◆ TO DO
Make an exact copy of all the records that follow, apart from the pictures.
DATA SUPPLIED Block Start
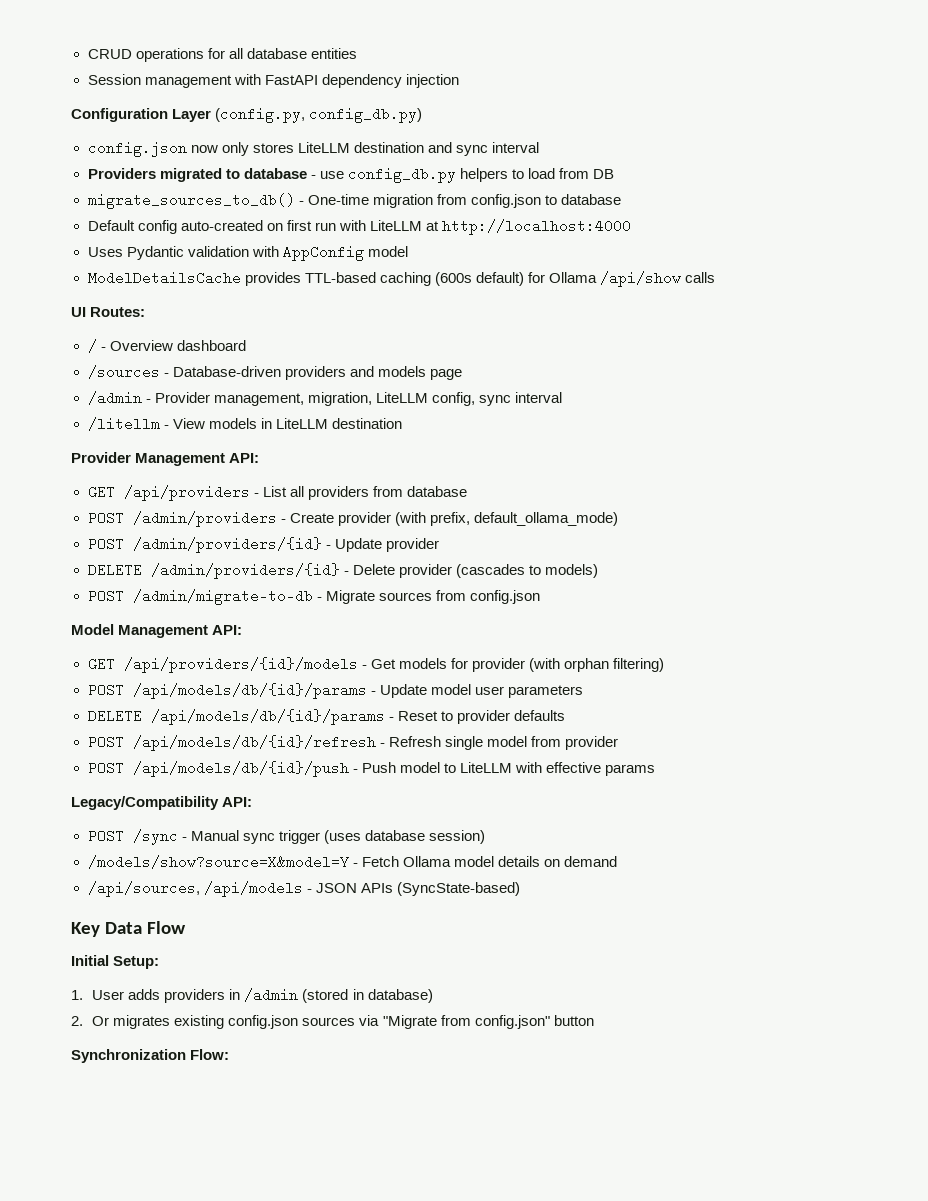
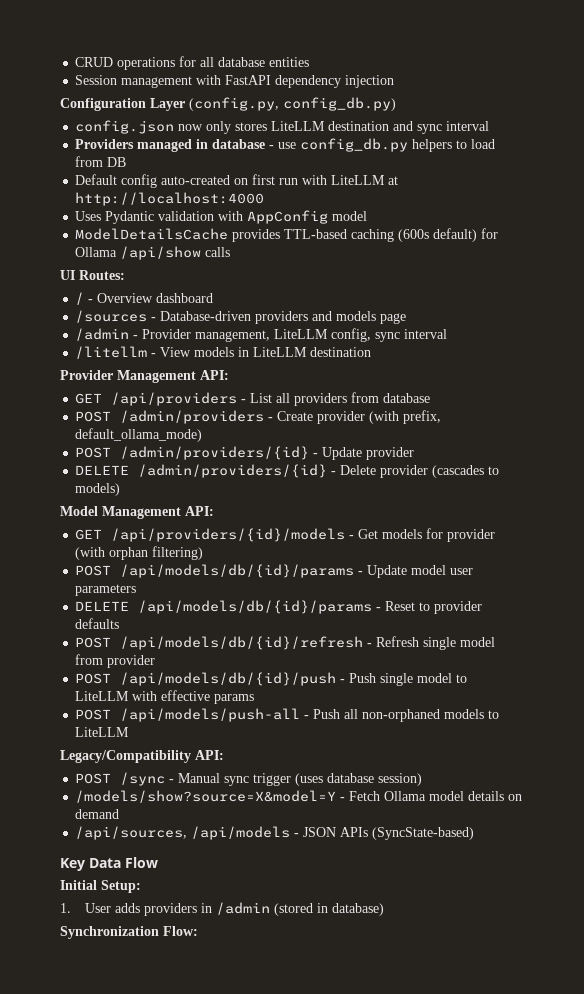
- Providers migrated to database - use config_db.py helpers to load from DB
+ Providers managed in database - use config_db.py helpers to load from DB
- migrate_sources_to_db() - One-time migration from config.json to database
- /admin - Provider management, migration, LiteLLM config, sync interval
+ /admin - Provider management, LiteLLM config, sync interval
- POST /admin/migrate-to-db - Migrate sources from config.json
- POST /api/models/db/{id}/push - Push model to LiteLLM with effective params
+ POST /api/models/db/{id}/push - Push single model to LiteLLM with effective params
+ POST /api/models/push-all - Push all non-orphaned models to LiteLLM
- 2. Or migrates existing config.json sources via "Migrate from config.json" button

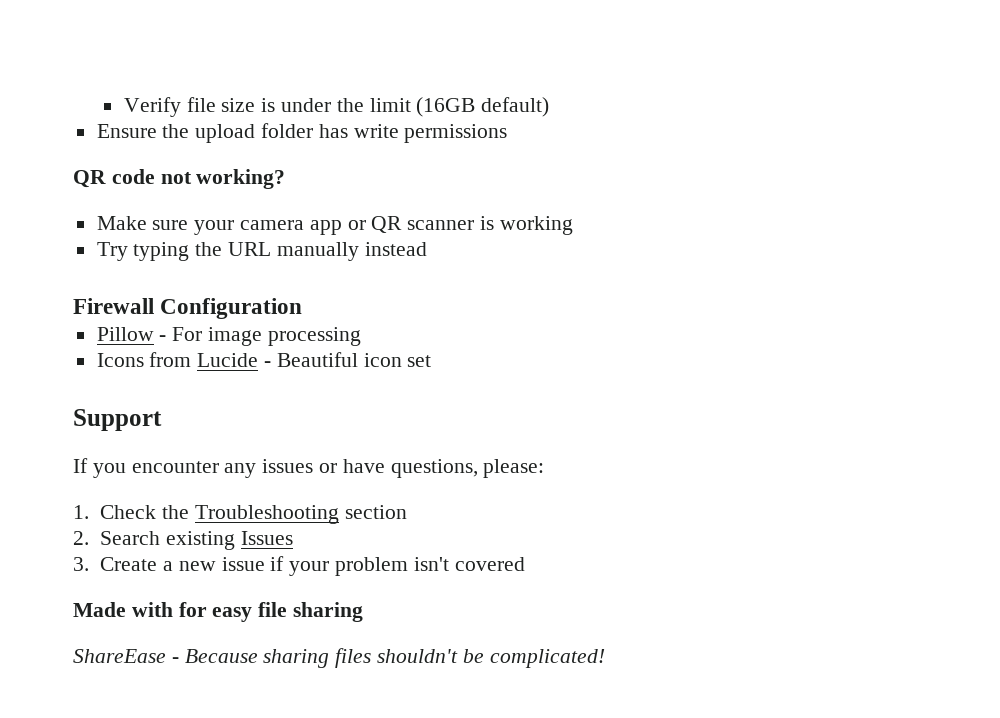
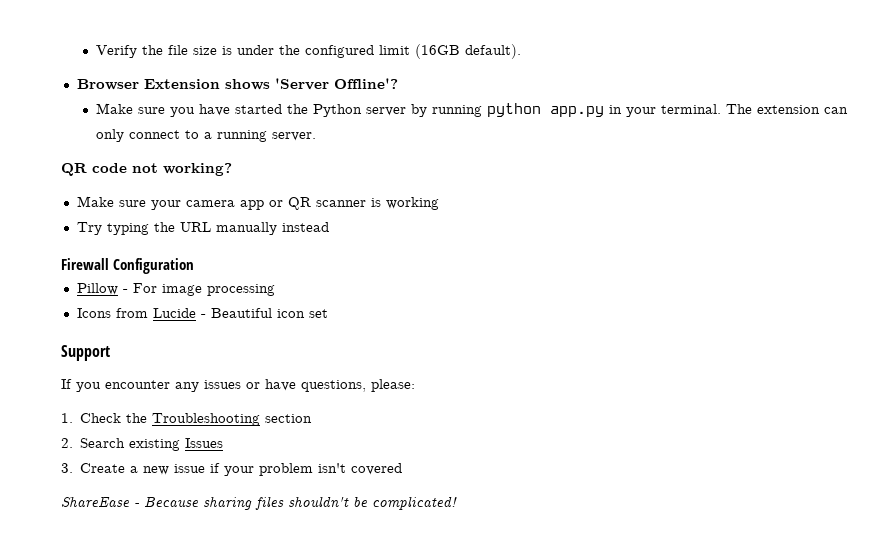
- Verify file size is under the limit (16GB default)
- Ensure the upload folder has write permissions
+ Verify the file size is under the configured limit (16GB default).
+ Browser Extension shows 'Server Offline'?
+ Make sure you have started the Python server by running python app.py in your terminal. The extension can only connect to a running server.
- Made with for easy file sharing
DATA SUPPLIED Block End
◆ TASK RESPONSE
- Providers migrated to database - use config_db.py helpers to load from DB
+ Providers managed in database - use config_db.py helpers to load from DB
- migrate_sources_to_db() - One-time migration from config.json to database
- /admin - Provider management, migration, LiteLLM config, sync interval
+ /admin - Provider management, LiteLLM config, sync interval
- POST /admin/migrate-to-db - Migrate sources from config.json
- POST /api/models/db/{id}/push - Push model to LiteLLM with effective params
+ POST /api/models/db/{id}/push - Push single model to LiteLLM with effective params
+ POST /api/models/push-all - Push all non-orphaned models to LiteLLM
- 2. Or migrates existing config.json sources via "Migrate from config.json" button

- Verify file size is under the limit (16GB default)
- Ensure the upload folder has write permissions
+ Verify the file size is under the configured limit (16GB default).
+ Browser Extension shows 'Server Offline'?
+ Make sure you have started the Python server by running python app.py in your terminal. The extension can only connect to a running server.
- Made with for easy file sharing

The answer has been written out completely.